Şaşırıp aklı karışıyor ama yine de son bir kontratak yapıyor: İlk yılımızda dışarıya çıktığımızda gözünü benden ayırmazdın. Şimdi ben hariç her yere bakıyorsun !
Bak, bu doğru. Ama sebebi var : Haklısın canım. Ama ilk zamanlarda da sana pek bakamıyordum. Çünkü böylesine güzel bir kadına gözünü dikip bakan erkeklere tehditkar bakışlar atmaktan fırsat kaldığında sana bakabiliyordum. Sonra ne oldu, biliyor musun?
Gardı düşüyor. Sevdiğinin gözünde kendi resmini görmek onu yumuşattı çünkü. Ne?
Önce kendime şunu sordum: Sen bu kadını taşıyabilecek misin? Cevabım evet oldu. Bu bakışlara alışmak zorundaydım. Senin bedelindi bu. Kısa kaçamak bakışlar elbette olacaktı. Ve zamanla bu derece çekici bir kadınla beraberliğe alıştım.
Teşekkür ederim ama bu bana neden daha az baktığını açıklıyamıyor.
Tam da onu açıklıyor işte. Eskiden senden emin değildim. Seni tanıdım ve bir parçam haline geldin. Artık sen ve ben diye bir şey kalmamıştı. Aşk, her zaman kılık değiştirir. Artık ben seni fizik olarak görmüyorum ki...Kalp olarak görüyorum.
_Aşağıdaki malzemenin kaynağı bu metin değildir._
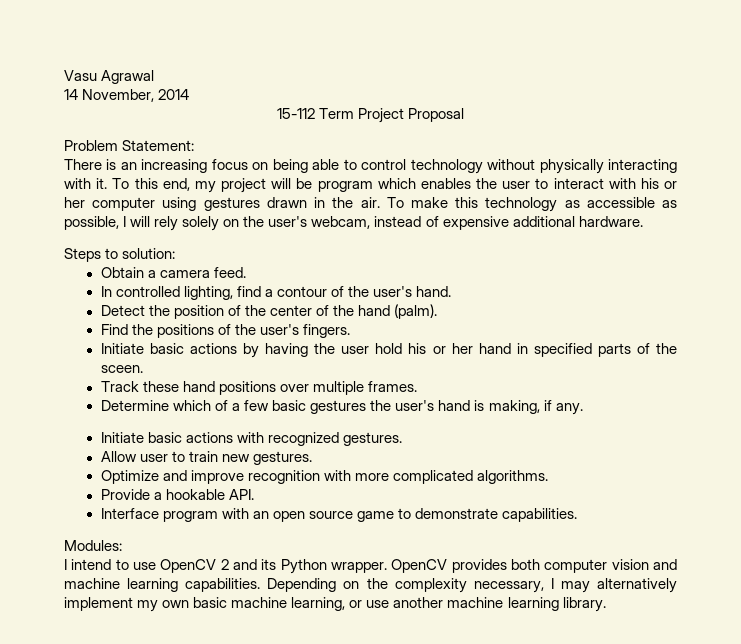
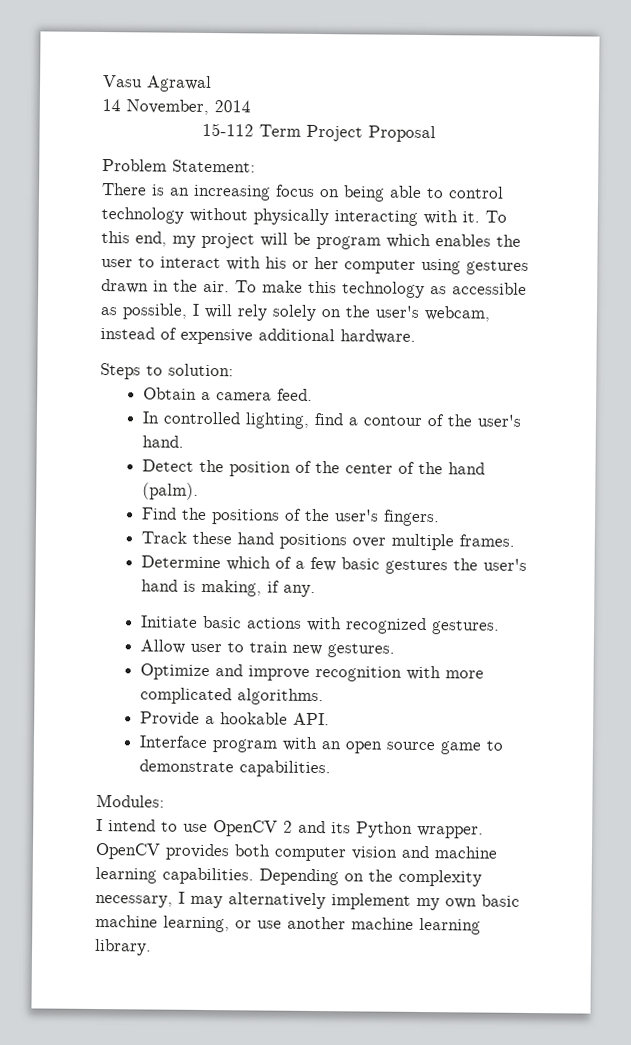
- Initiate basic actions by having the user hold his or her hand in specified parts of the sceen.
Ve senin bir durumda ne düşündüğünü anlamak için de ne konuşmamıza gerek var, ne de bakışmamıza... Artık ben senim, sen de bensin. Birbirimizi ayrı birer varlıktan bir bütüne çevirmişiz. Ancak benden ayrı bir varlığa sık bakarım ki onu tanıyıp anlayabileyim. Kendime ise ancak aynada günde bir iki kez bakarım. Artık sana o kadar bakma ihtiyacı hissetmiyorum. Çünkü sen-ben diye bir şey kalmadı.
Gülüyor. İstediğinin fazlasını aldı. Söylediklerimin doğru olduğunu biliyor.İfade ediş tarzıma ise bayıldı. Ancak saldırıyı şimdilik geri püskürtebildim. Atakları hiç durmayacak. İlkel erkek beynim, hep bir sonraki hücumun korkusuyla kasılmış durumda. Bugün değilse, yarın yine çıkartma yapacak sahillerime. Öldürücü soruları ve tepeleri ele geçiren bakışlarıyla. Tek korkum, bu denli sorgulanmanın bir gün aklıma şüphe düşürmesi... Gerçekten onu seviyor muyum?